The same way you train any animal to do almost anything: by associating a particular stimulus with a reward. With Pavlov’s dog, associating the sound of a bell with the smell of food caused the dog to drool when the bell rang. With honeybees at Los Alamos National Laboratory, where researchers are conducting the most recent military studies with bees, associating the smell of bomb ingredients with sugar water causes the bees to extend their proboscis, as if they were about to extract sweet nectar from a flower, when they smell explosives. And it doesn’t take very long. Bees who are going to get the association get it quickly, after only a few exposures to vaporized explosives ingredients followed by the sugar water.

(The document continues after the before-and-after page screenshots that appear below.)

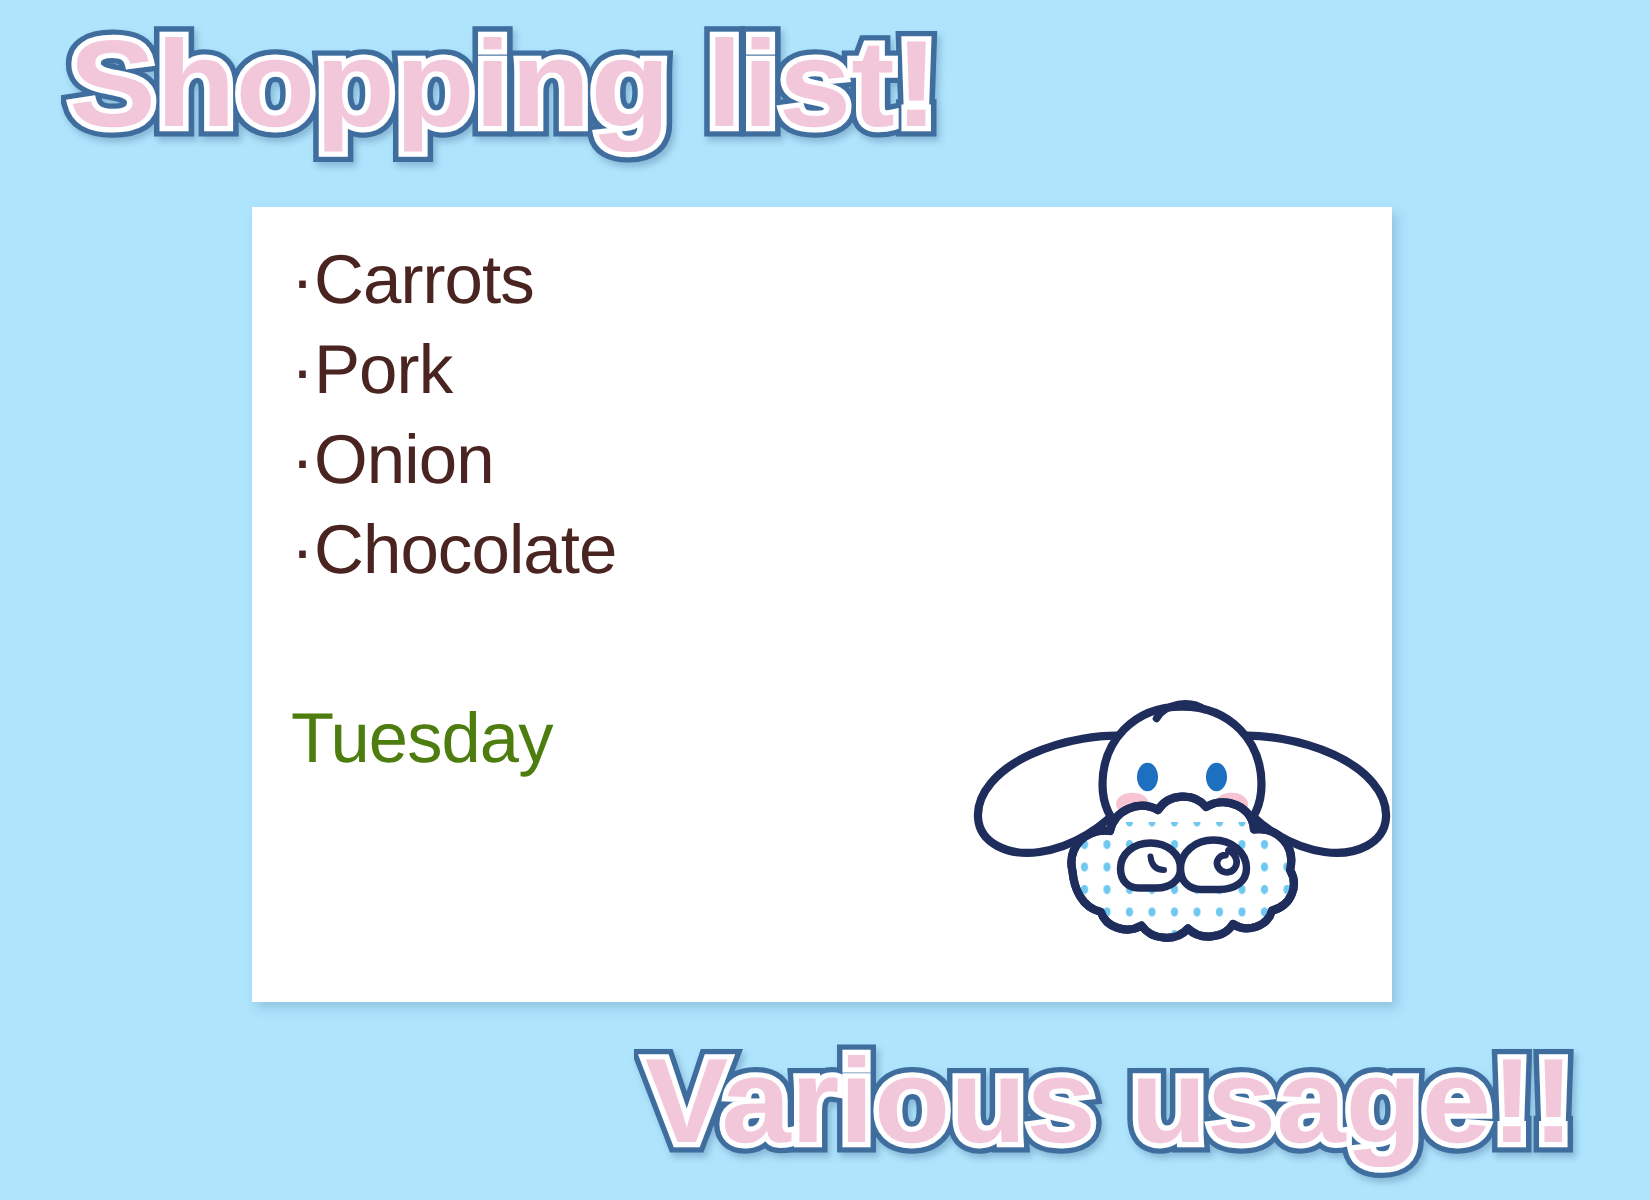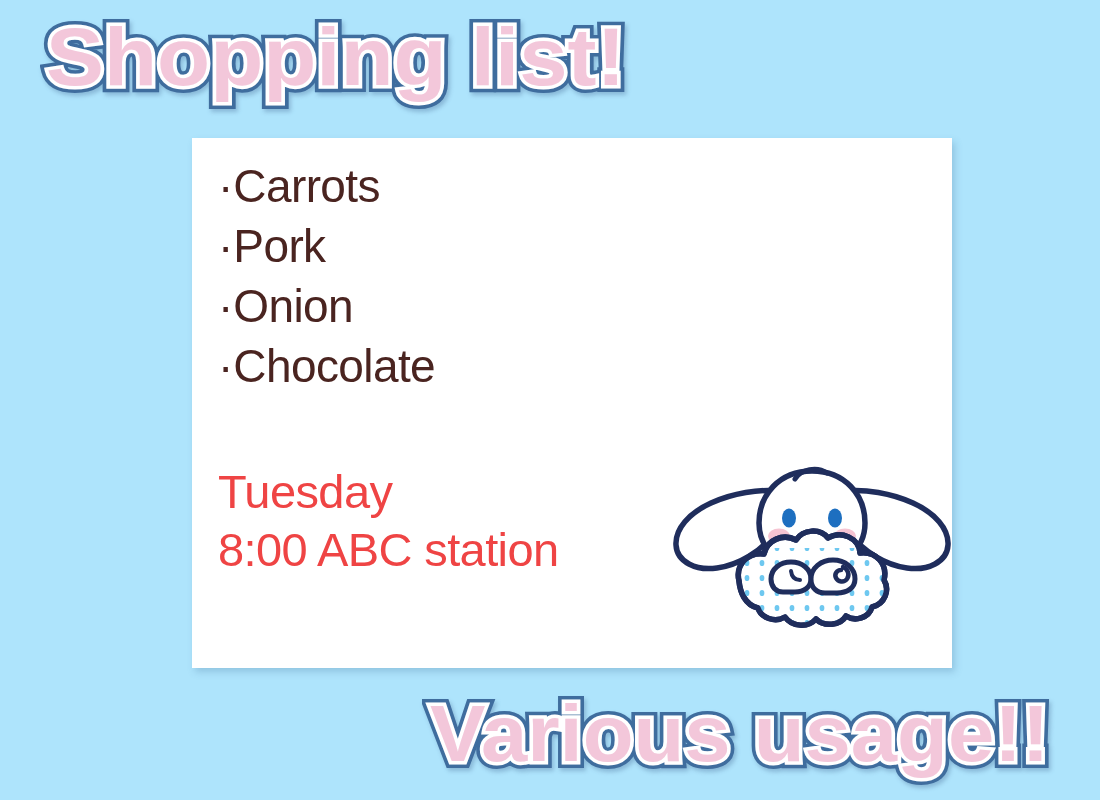"·Carrots" #memo-card { margin-left: 24px -> none }
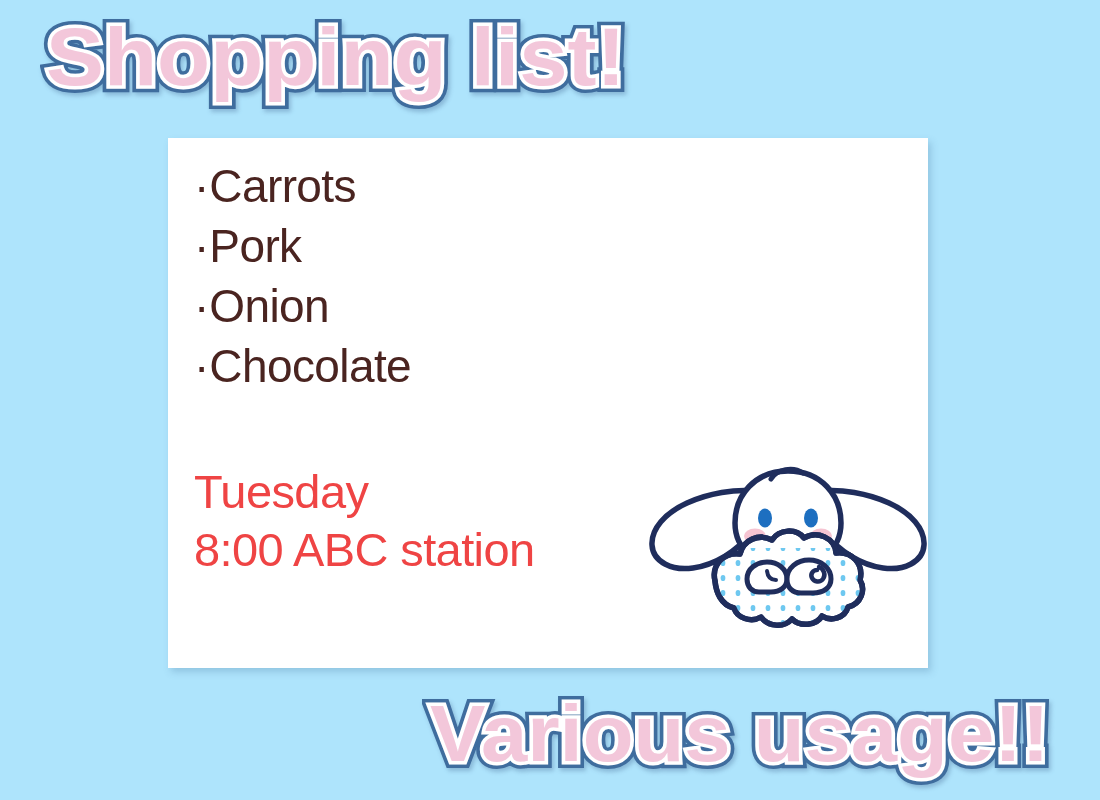"Tuesday" .schedule-line { color: #ef4444 -> #4d7c0f }
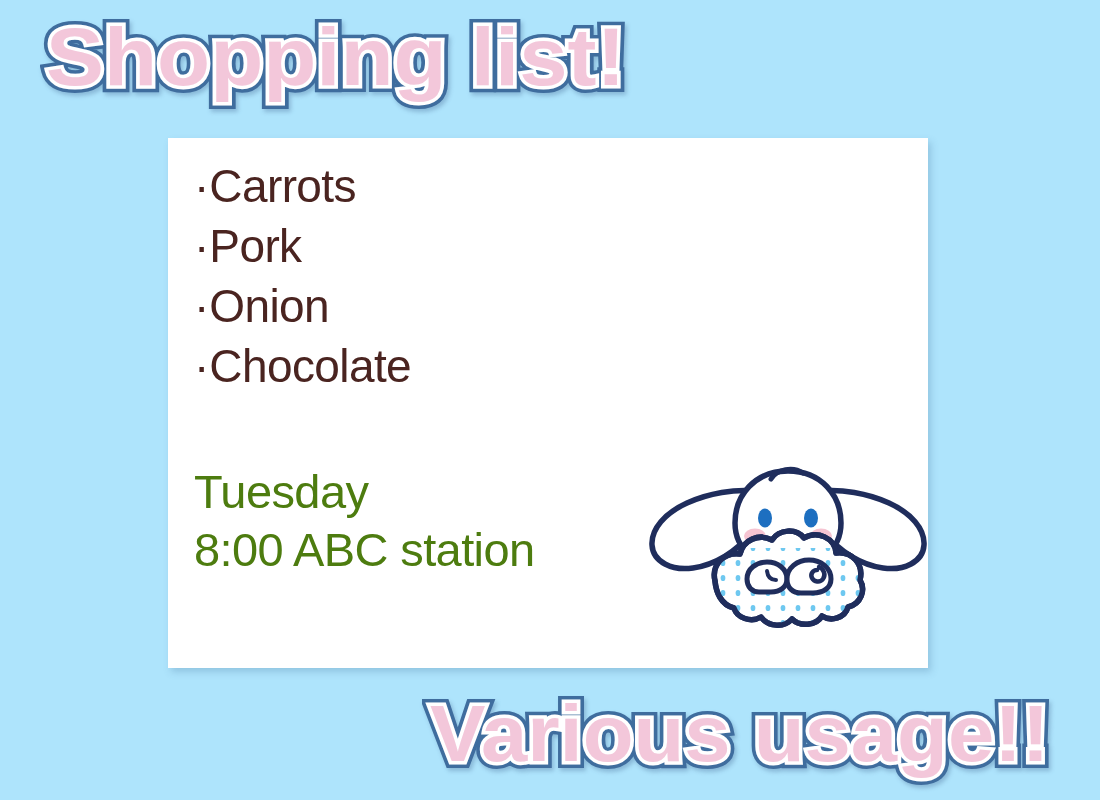"8:00 ABC station" div.schedule-line { html: <div>8:00 ABC station</div> -> none }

With the bees strapped into small tubes, scientists involved in the Stealthy Insect Sensor Project release the smell of chemical components used to make explosives like dynamite, C-4 and liquid bombs. Expecting the sugar water to follow, each trained bee extends its proboscis, which starts waving in the air, searching for nectar. It’s this obvious response that makes this particular training method so useful. By containing the bees in an enclosed structure, researchers can use monitoring equipment to alert to the waving of the proboscises. In this case, a digital camera combined with pattern-recognition software can pick up the waving and indicate the presence of explosives in the vicinity. The portable structure makes it ideal for testing in airports, subway stations and at roadside checkpoints in war zones like Iraq. The bees can detect the target chemicals in the air in concentrations as low as a few parts per trillion.